La terreur féministe
Petit éloge du féminisme extrémiste
Irene
Editions Divergences, 2021
Après les mouvements #MeToo et #BalanceTonPorc, quelque chose semble s’être passé dans les sociétés occidentales. D’un côté, la parole des femmes et les discours féministes se sont libérés, en nombre comme en intensité ; d’un autre, il est devenu commun d’affirmer que ces derniers (parole et discours) sont sans doute justes, jusqu’à un certain point, mais n’échappent ni aux excès ni aux outrances et qu’il serait bon de les tempérer. D’un côté, on tolère un certain féminisme, certaines dénonciations et certains discours qui auparavant n’avaient pas droit de cité, mais pourvu que ceux-ci ne nuisent pas trop aux hommes ni à la bonne vieille société à la papa (patriarcale et paternaliste). De l’autre côté donc, on vitupère contre le féministe castrateur, le wokisme, la haine des hommes, l’amalgame, on se lamente que le rapport entre les sexes soit désormais placé sous le signe de la suspicion, on crache sur ces inepties de culture du viol… Bref, on veut bien que certaines voix s’élèvent pourvu qu’elles ne crient pas trop fort et restent récupérables par le féminisme de bon aloi des dominants – ce fameux féminisme à la papa, patriarcal et paternaliste, c’est-à-dire antiféministe[1]. On serait tombé dans un féminisme extrémiste, quasi terroriste. Soyez féministes, mais pas trop fort. Dénoncez sans nuire à quiconque. Critiquez gentiment… « la rhétorique défendant l’idée selon laquelle le féminisme prend des formes trop agressives, trop extrémistes, trop dérangeantes et trop violentes est la norme » (p.10) écrit Irene à juste titre. Celle qui signe La terreur féministe en en se revendiquant « féministe extrémiste » (p.116) se réapproprie, d’une certaine manière, cette idée d’un féminisme violent et extrémiste, non pas, comme beaucoup de militant(e)s, pour se mortifier, se flageller ni se repentir – au contraire. Elle assume pleinement l’héritage violent du féminisme et en appelle même à durcir le mouvement. Pour elle, les femmes doivent se réapproprier un certain usage de la violence, c’est le fond du livre. « Face à un système qui maltraite et peut aller jusqu’à tuer les femmes, riposter avec violence est vital, légitime et nécessaire » (p.15).

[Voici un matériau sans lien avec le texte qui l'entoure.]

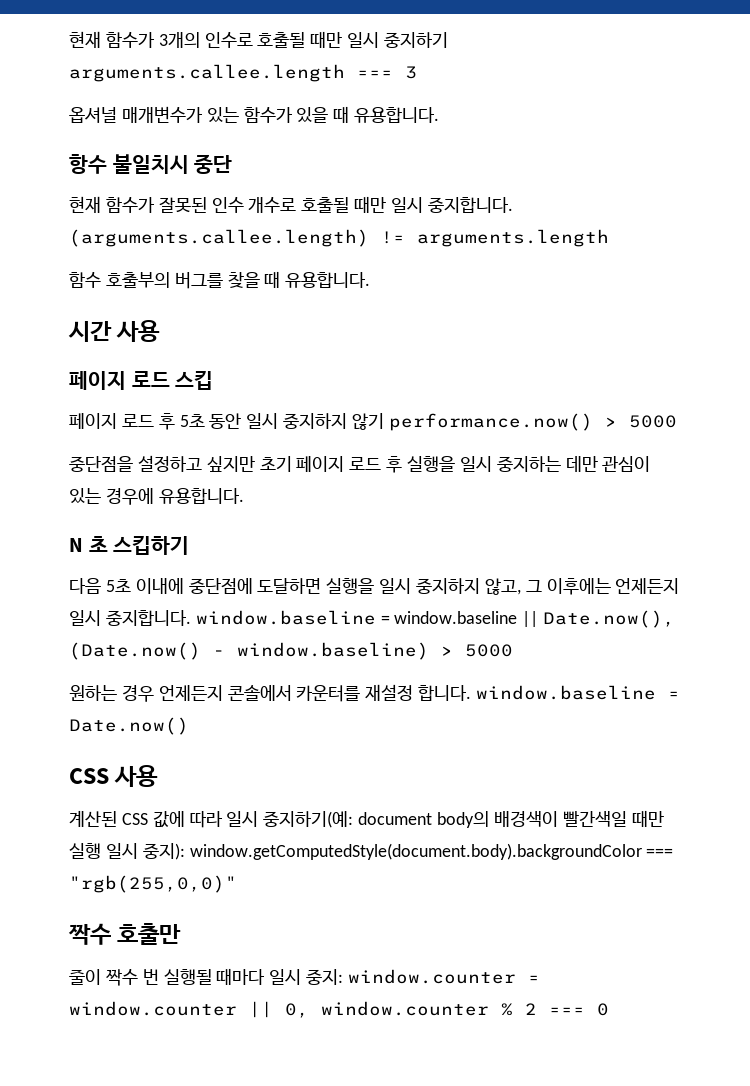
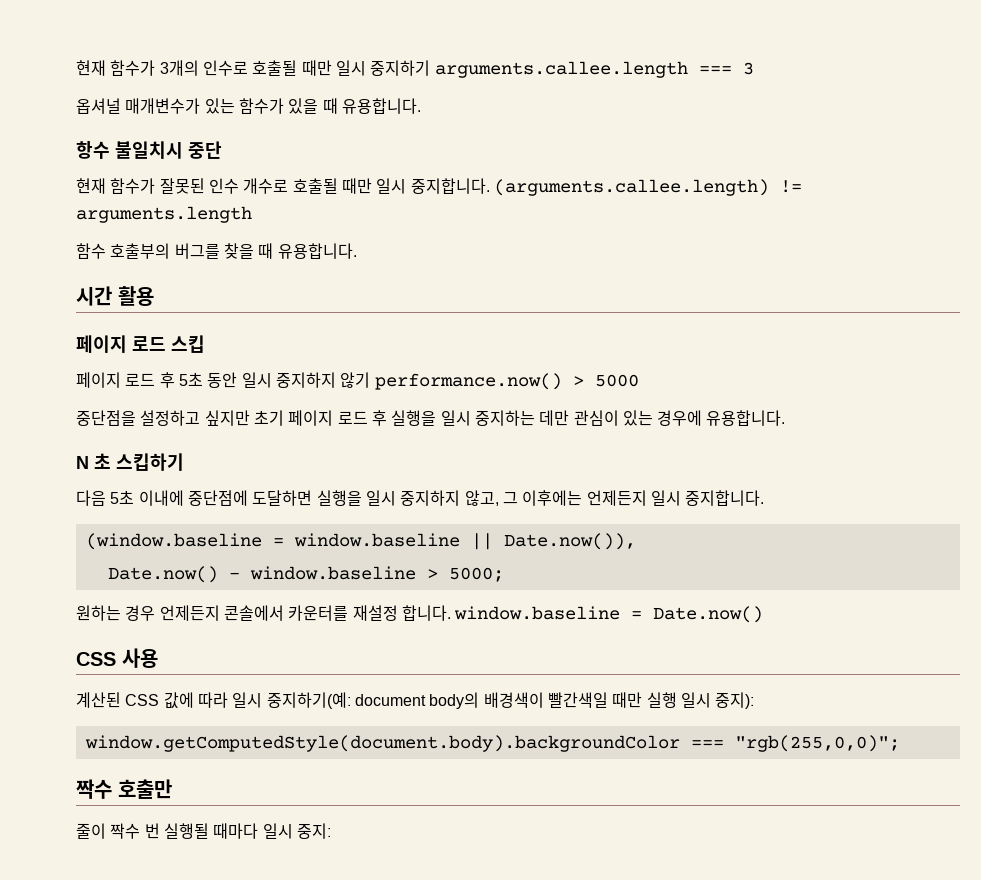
- 시간 사용
+ 시간 활용
- 다음 5초 이내에 중단점에 도달하면 실행을 일시 중지하지 않고, 그 이후에는 언제든지 일시 중지합니다. window.baseline = window.baseline || Date.now(), (Date.now() - window.baseline) > 5000
+ 다음 5초 이내에 중단점에 도달하면 실행을 일시 중지하지 않고, 그 이후에는 언제든지 일시 중지합니다.
+ (window.baseline = window.baseline || Date.now()),
+ Date.now() - window.baseline > 5000;
- 계산된 CSS 값에 따라 일시 중지하기(예: document body의 배경색이 빨간색일 때만 실행 일시 중지): window.getComputedStyle(document.body).backgroundColor === "rgb(255,0,0)"
+ 계산된 CSS 값에 따라 일시 중지하기(예: document body의 배경색이 빨간색일 때만 실행 일시 중지):
+ window.getComputedStyle(document.body).backgroundColor === "rgb(255,0,0)";
- 줄이 짝수 번 실행될 때마다 일시 중지: window.counter = window.counter || 0, window.counter % 2 === 0
+ 줄이 짝수 번 실행될 때마다 일시 중지:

La terreur féministe est une galerie de portraits[2]. Des portraits de femmes (fictives ou réelles) qui ont pratiqué un féminisme de combat, qu’on pourrait qualifier de « violent ». Des femmes courageuses, parfois hargneuses – mais face au viol, aux coups, au tabassage, à la mort, la hargne est une qualité et un réflexe vital –, qui n’hésitent pas à recourir, face aux hommes, à la violence symbolique, aux coups voire au meurtre. D’Artemisia Gentileschi (1593-1653), peintre virtuose qui, après avoir été violée par son précepteur, représente avec une force saisissante des femmes tuant des hommes, à la grand-mère de l’autrice qui menace de mort son mari violent, en passant par Jacqueline Sauvage qui, elle, abat froidement son mari après des dizaines d’années d’abus et de coups ou encore Diana la vengeresse qui assassine des violeurs, La terreur féministe nous montre concrètement des femmes utiliser la violence parfois la plus crue à l’encontre d’hommes, allant à rebours de l’assertion quasi proverbiale, énoncée par Benoîte Groulte, selon laquelle « le féminisme n’a jamais tué personne » (p.12). Eh bien si, parfois, nous dit Irene, le féminisme, des femmes, tuent.
En une dizaine de portraits, Irene montre la violence des femmes en action. De là naît un regret à la lecture du livre : qu’il n’y en ait pas plus. Des dizaines ou des centaines d’autres histoires de femmes seraient à écrire. Ces femmes revêches, insoumises, sont autant de modèles édifiants, malgré leurs ambiguïtés. Ecrites dans un style lui-même incisif et percutant, les histoires de ces femmes tordent le cou au préjugé de la douceur des femmes et à la non-violence du féminisme. C’est la première ambition de l’essai.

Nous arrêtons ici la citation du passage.